-------- Extracted material

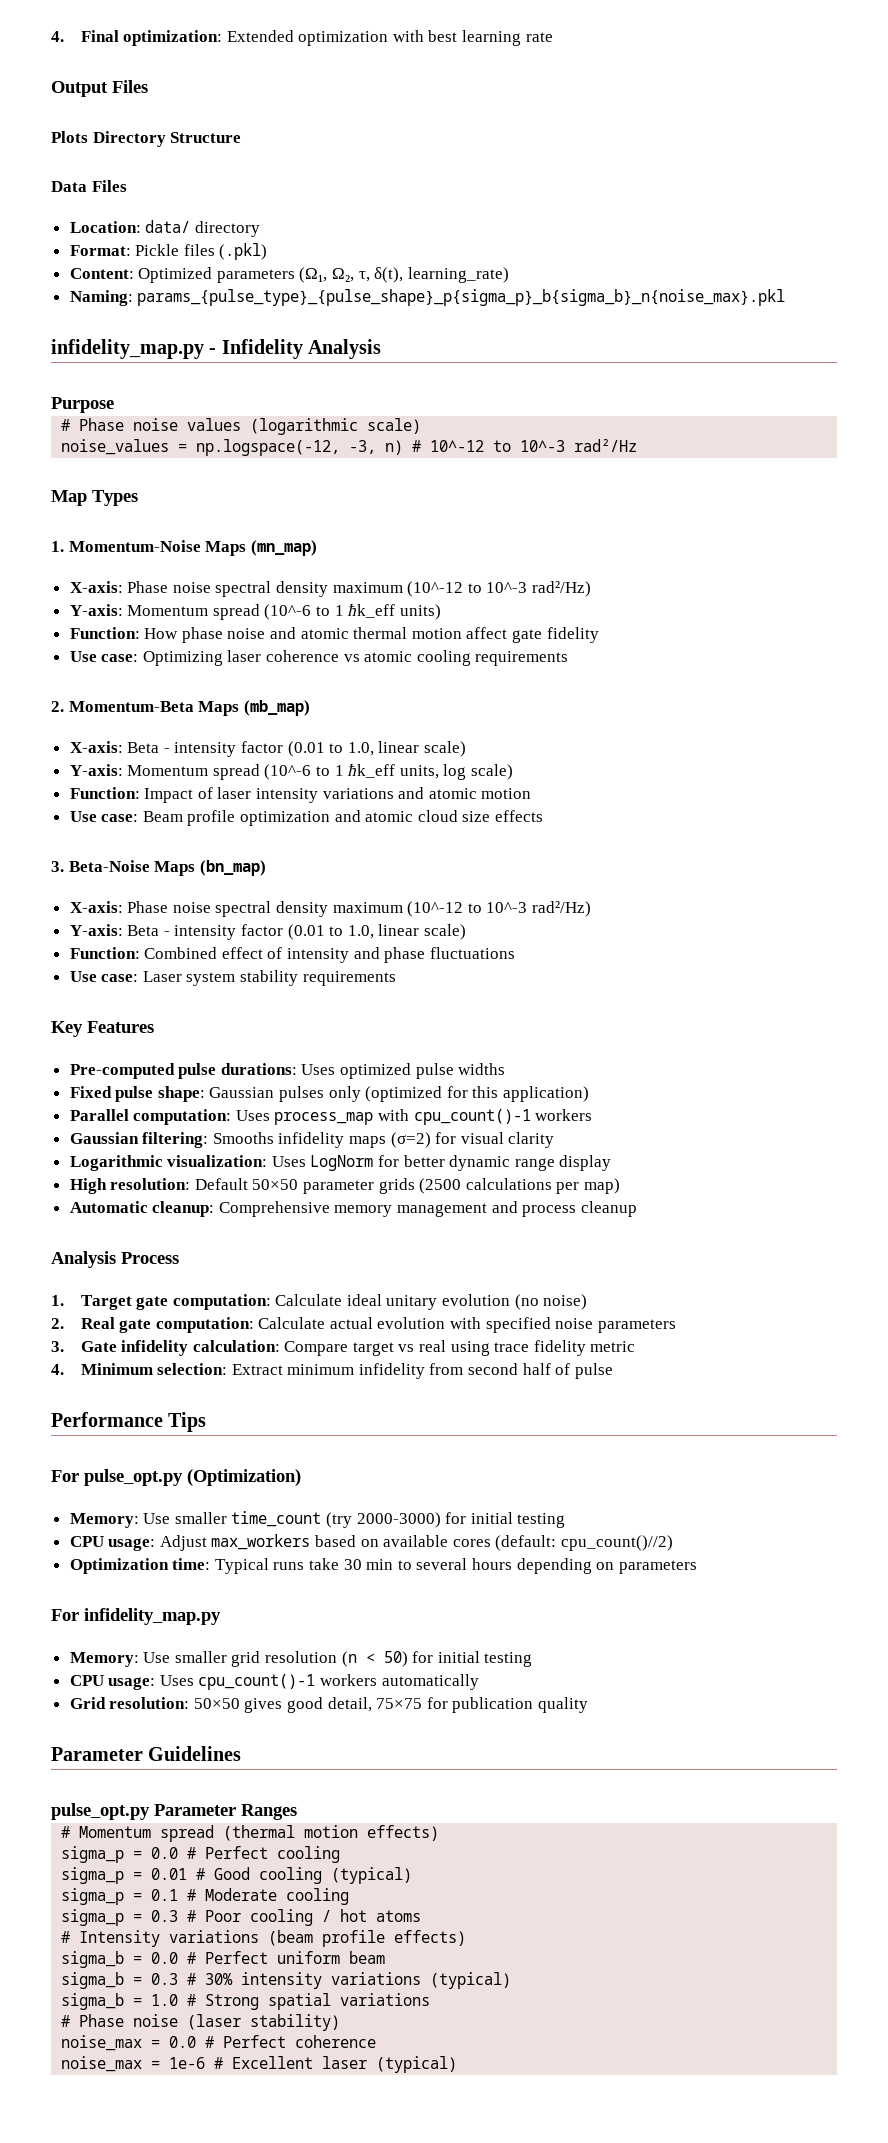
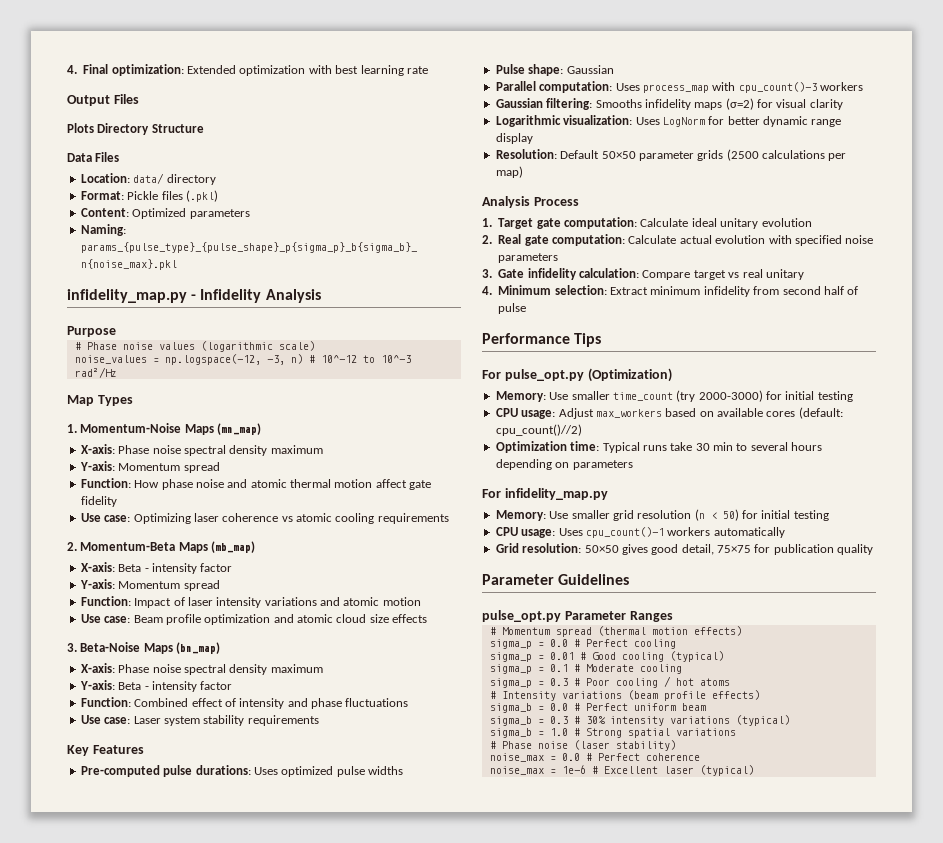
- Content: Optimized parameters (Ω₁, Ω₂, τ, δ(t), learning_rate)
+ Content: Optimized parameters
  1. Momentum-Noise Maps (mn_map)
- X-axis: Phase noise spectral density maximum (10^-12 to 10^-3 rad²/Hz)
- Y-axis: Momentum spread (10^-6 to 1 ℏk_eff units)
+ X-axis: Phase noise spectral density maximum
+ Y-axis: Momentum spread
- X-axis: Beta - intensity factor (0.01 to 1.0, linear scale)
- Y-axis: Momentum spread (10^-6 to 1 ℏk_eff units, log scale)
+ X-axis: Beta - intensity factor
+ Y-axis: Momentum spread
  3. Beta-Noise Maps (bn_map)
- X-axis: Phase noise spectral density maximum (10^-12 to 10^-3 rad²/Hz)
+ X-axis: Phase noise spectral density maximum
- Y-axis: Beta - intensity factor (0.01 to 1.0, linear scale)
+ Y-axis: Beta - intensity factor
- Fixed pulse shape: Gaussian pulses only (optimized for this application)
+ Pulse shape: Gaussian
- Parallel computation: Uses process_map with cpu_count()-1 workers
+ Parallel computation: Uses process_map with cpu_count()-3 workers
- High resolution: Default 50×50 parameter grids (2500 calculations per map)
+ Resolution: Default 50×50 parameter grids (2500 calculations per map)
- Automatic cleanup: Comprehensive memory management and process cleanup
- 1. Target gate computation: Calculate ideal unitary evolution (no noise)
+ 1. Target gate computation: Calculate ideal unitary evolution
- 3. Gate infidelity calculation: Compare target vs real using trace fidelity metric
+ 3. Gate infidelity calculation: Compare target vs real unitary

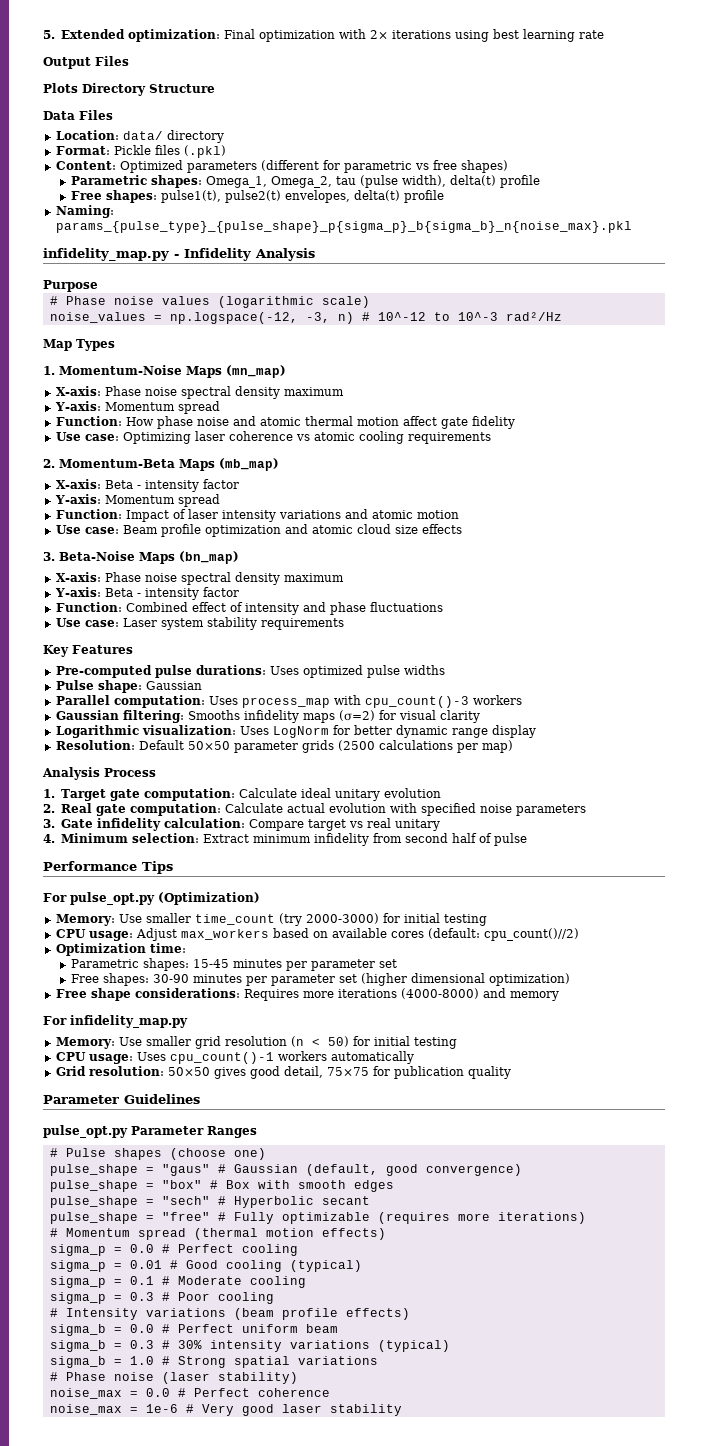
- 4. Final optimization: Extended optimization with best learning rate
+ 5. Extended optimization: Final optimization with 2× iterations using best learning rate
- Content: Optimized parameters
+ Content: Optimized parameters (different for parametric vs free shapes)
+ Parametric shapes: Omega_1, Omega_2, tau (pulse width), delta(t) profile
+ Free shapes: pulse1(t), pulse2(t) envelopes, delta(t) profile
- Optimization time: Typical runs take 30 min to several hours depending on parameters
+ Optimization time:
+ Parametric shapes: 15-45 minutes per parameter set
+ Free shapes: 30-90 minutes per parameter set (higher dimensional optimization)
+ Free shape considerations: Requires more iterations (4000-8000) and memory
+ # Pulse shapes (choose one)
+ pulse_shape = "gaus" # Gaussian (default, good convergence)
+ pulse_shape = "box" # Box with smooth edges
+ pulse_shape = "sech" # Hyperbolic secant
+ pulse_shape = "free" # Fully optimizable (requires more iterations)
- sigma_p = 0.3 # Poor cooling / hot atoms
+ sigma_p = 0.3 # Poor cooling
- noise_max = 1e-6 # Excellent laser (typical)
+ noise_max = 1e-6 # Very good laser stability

----------------

### Work instruction
Every line that contains "Momentum" should be copied out of the data.

### Answer below
  1. Momentum-Noise Maps (mn_map)
- Y-axis: Momentum spread (10^-6 to 1 ℏk_eff units)
+ Y-axis: Momentum spread
- Y-axis: Momentum spread (10^-6 to 1 ℏk_eff units, log scale)
+ Y-axis: Momentum spread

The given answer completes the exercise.